Monday, January 18, 2010

Psychology Textbooks--The First in a Series of Posts

Every year on the various listservs, a number of discussions break out as to which Psychology text are good and which ones can work.  This will be the first in a series of posts discussing a variety of textbooks for both regular and AP Psychology.  For the uninitiated, psych teachers and professors tend to refer to general psych texts not by title, but rather by author, since most of them seemingly have the word, "Psychology" in their titles.

Other than colleagues, the first place most of us look to for textbooks is the Office of Teaching Resources in Psychology (OTRP), an online presence of APA Division 2: The Society for the Teaching of Psychology.  On this site is a section devoted to introductory psychology.  One of the resources on that page is a compendium of of information about intro texts, publishers, a rating of level of the textbooks (low, low-mid, middle, mid-high, and high), and other helpful information.

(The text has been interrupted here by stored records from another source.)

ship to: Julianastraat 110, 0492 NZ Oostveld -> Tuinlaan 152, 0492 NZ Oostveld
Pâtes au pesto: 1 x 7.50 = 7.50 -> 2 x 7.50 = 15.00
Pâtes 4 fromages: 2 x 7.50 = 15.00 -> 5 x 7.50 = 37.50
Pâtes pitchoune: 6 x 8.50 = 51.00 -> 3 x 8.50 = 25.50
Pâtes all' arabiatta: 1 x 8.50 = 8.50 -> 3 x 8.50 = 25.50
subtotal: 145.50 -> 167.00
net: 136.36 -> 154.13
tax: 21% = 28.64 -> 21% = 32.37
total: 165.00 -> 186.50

Obviously, this list needs to be updated, but an experienced teacher on several of the listservs probably has a feel for what is out there, even with new texts being introduced every year.  One of our goals is to highlight some of the texts that our readers use with their high school classes for both regular and AP levels.  To that end, this week, I will be discussing and evaluating the textbooks that I use (currently Coon and Mitterer for AP and Coon for regular psych).

If you'd like to be a guest contributor and tell us about one of your texts, contact one of the moderators and we will coordinate postings.  Information that we'd like to include is listed below.  Likely this is too much for some and not enough for others.  Please comment on what else you'd like to see.
  • Title and Edition
  • Author(s)
  • Publisher 
  • Textbook's companion website for instructors (URL)
  • Companion website for students (URL)
  • Date of most recent edition
  • Level (use OTRP as a guide)
  • Number of Authors
  • Number of Female Authors
  • Number of chapters
  • Number of Text Pages
  • Number of Pages per Chapter
  • Text Pages Plus Back Matter
  • Commentary on how much you have to supplement the text for your students (level of your students)
  • Strengths and Weaknesses of the text
Supplements for the text:
  • Describe and evaluate the supplements that come with the adoption of the text
  • Strengths and Weaknesses of the text
We look forward to the discussion (and probably debate) about texts in the next few months.